For more information on these science news and feature story tips, please contact the public information officer at the end of each item at (703) 292-8070. Editor: Beth Gaston

Contents of this Tipsheet:

PRESIDENT SIGNS INTO LAW NSF BUDGET FOR 1997

NSF's research programs were given a boost when President Clinton signed into law on Sept. 27 the fiscal year 1997 VA, HUD and Independent Agencies appropriations bill. Congress cleared the legislation for his signature earlier in the week.

NSF will receive $3.27 billion for 1997 under the new legislation, a modest 2 percent increase -- or $50 million -- above the 1996 total. However, House and Senate conferees ironing out details on the final bill agreed to a $118 million (5.1 percent) hike in the agency's research and related activities for 1997.

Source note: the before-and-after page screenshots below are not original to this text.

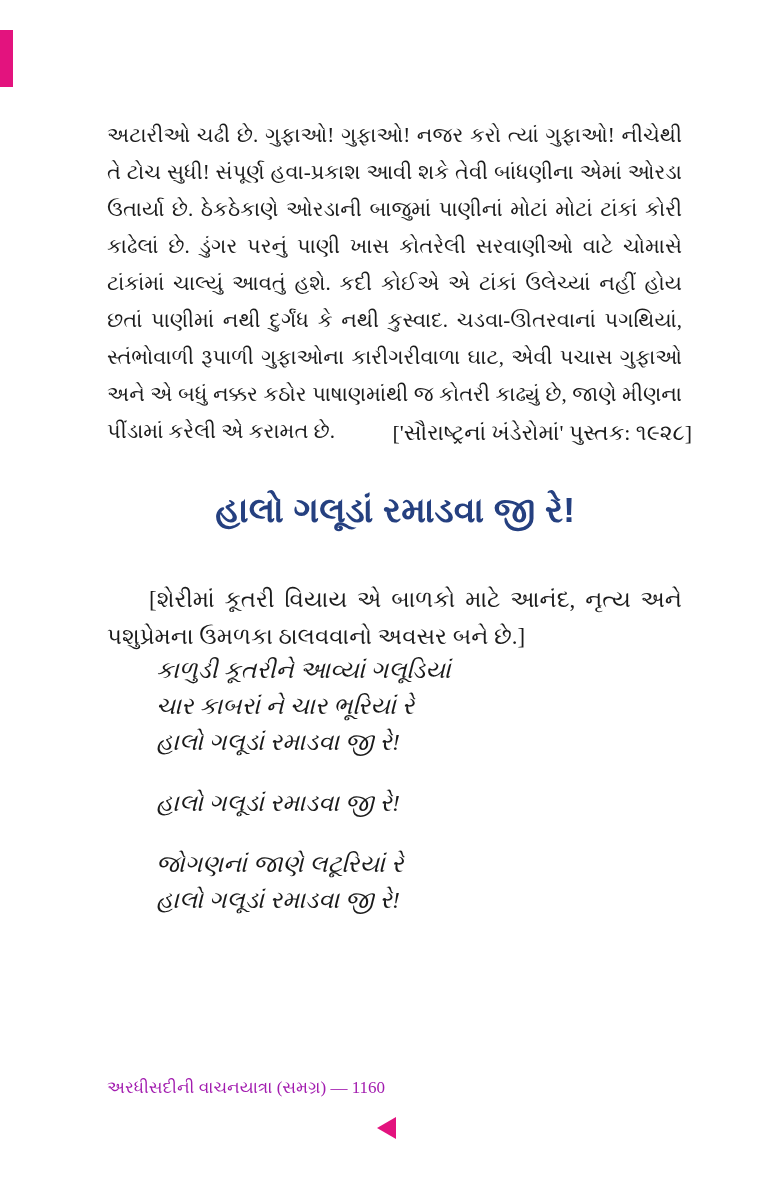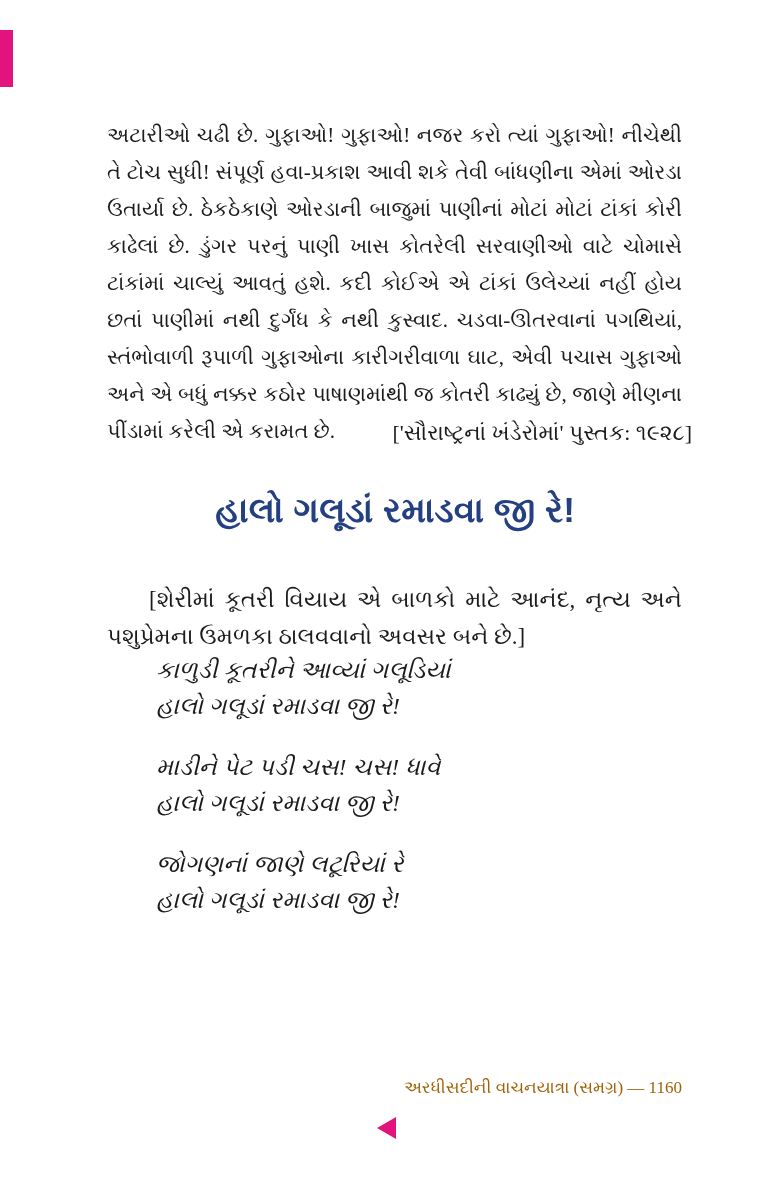"ચાર કાબરાં ને ચાર ભૂરિયાં" span.poem-line { html: none -> <span>ચાર કાબરાં ને ચાર ભૂરિયાં રે</span> }
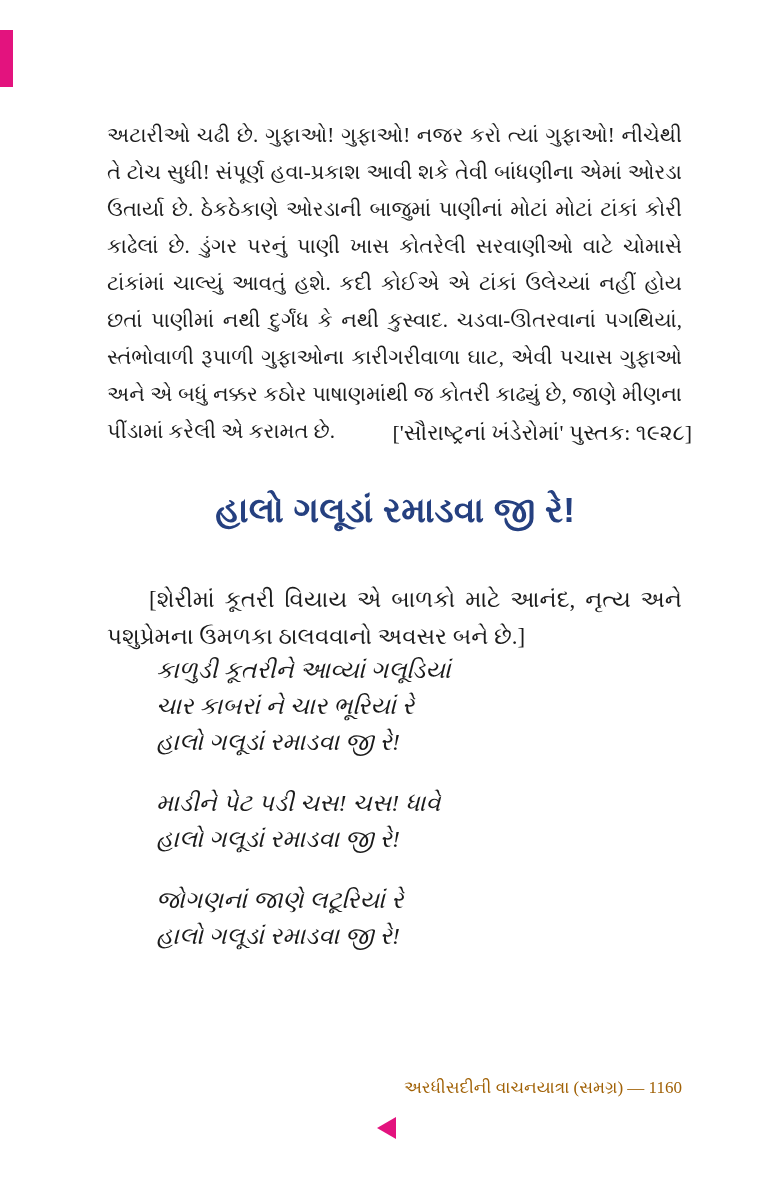"માડીને પેટ પડી ચસ! ચસ!" span.poem-line { html: <span>માડીને પેટ પડી ચસ! ચસ! ધાવે</span> -> none }
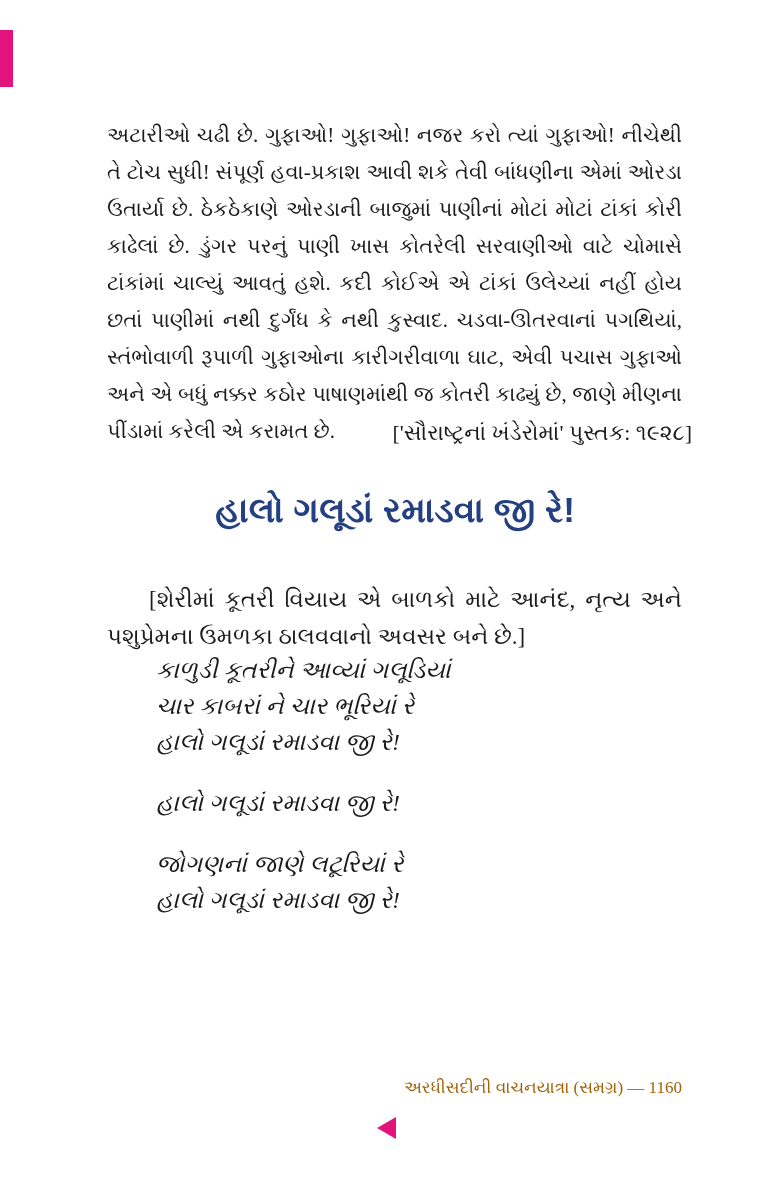"અરધીસદીની વાચનયાત્રા (સમગ્ર) — 1160" .page-footer { color: #a16207 -> #a21caf; text-align: right -> left }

The measure signed by the President also provides $50 million for large scale academic research instrumentation, plus $1.4 million in contingency funds for the Gemini project's expected tariff requirements.

NSF received its requested amount for education programs: $619 million for 1997. Conferees redirected some of the requested funds, including $10 million added to informal science education specifically targeted to the agency's systemic education reform efforts.

The bill assures continuity in NSF's programs to start the new fiscal year. Last fall, budget turmoil was caused by delays in passage of several 1996 appropriations bills and government shutdowns. NSF's programs were directly affected by the various delays. [Mary Hanson/Bill Noxon]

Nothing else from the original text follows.